■ What is expected
Once the pictures have been set aside, copy every remaining entry exactly.
*** Opening Information shown ***
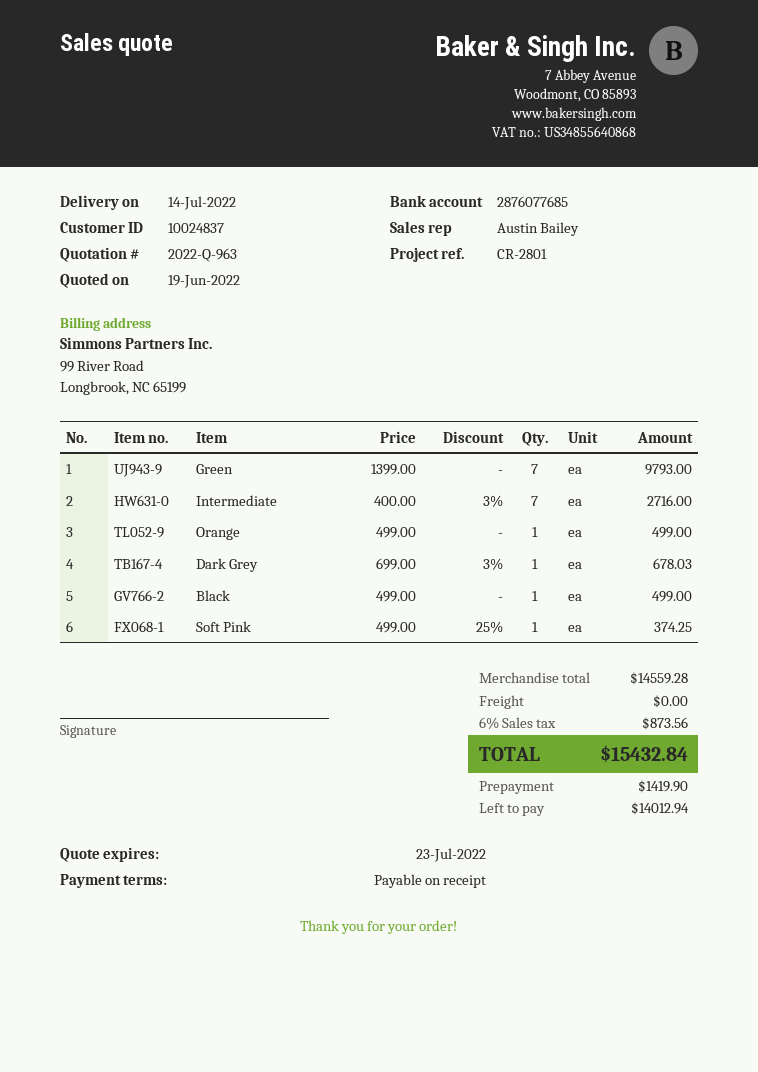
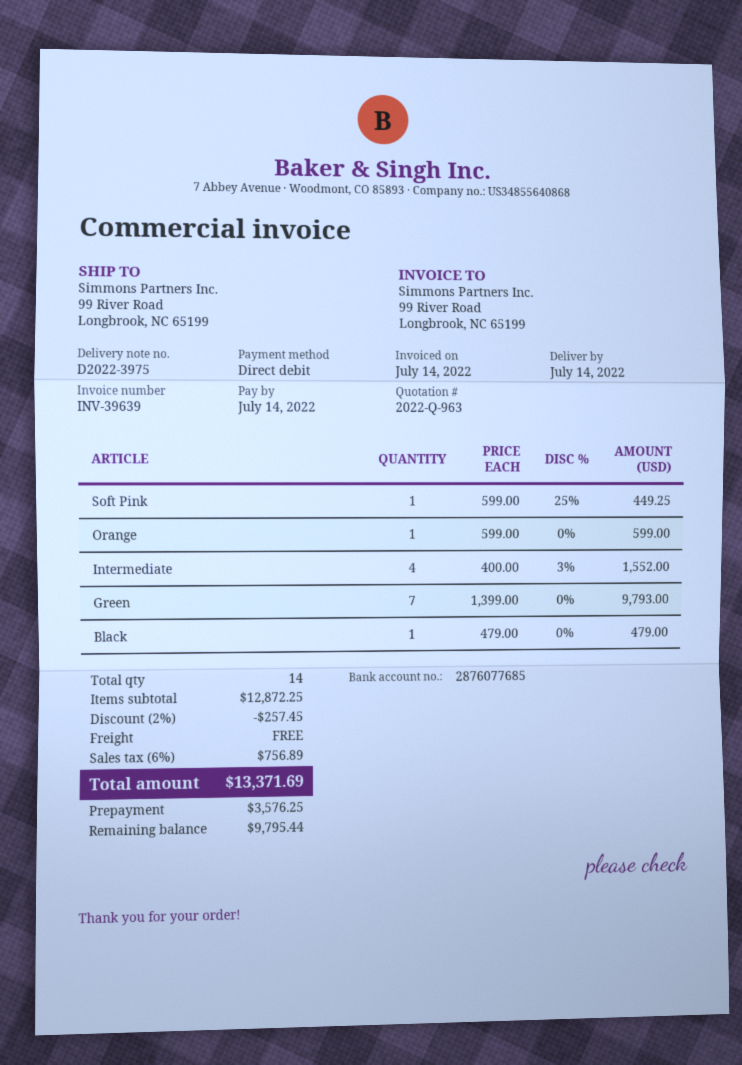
Intermediate: 7 x 400.00 - 3% = 2716.00 -> 4 x 400.00 - 3% = 1552.00
Orange: 1 x 499.00 = 499.00 -> 1 x 599.00 = 599.00
Dark Grey: 1 x 699.00 - 3% = 678.03 -> none
Black: 1 x 499.00 = 499.00 -> 1 x 479.00 = 479.00
Soft Pink: 1 x 499.00 - 25% = 374.25 -> 1 x 599.00 - 25% = 449.25
subtotal: 14559.28 -> 12872.25
discount: none -> 2% = 257.45
tax: 6% = 873.56 -> 6% = 756.89
total: 15432.84 -> 13371.69
deposit: 1419.90 -> 3576.25
balance: 14012.94 -> 9795.44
*** Closing Information shown ***
■ Task output
Intermediate: 7 x 400.00 - 3% = 2716.00 -> 4 x 400.00 - 3% = 1552.00
Orange: 1 x 499.00 = 499.00 -> 1 x 599.00 = 599.00
Dark Grey: 1 x 699.00 - 3% = 678.03 -> none
Black: 1 x 499.00 = 499.00 -> 1 x 479.00 = 479.00
Soft Pink: 1 x 499.00 - 25% = 374.25 -> 1 x 599.00 - 25% = 449.25
subtotal: 14559.28 -> 12872.25
discount: none -> 2% = 257.45
tax: 6% = 873.56 -> 6% = 756.89
total: 15432.84 -> 13371.69
deposit: 1419.90 -> 3576.25
balance: 14012.94 -> 9795.44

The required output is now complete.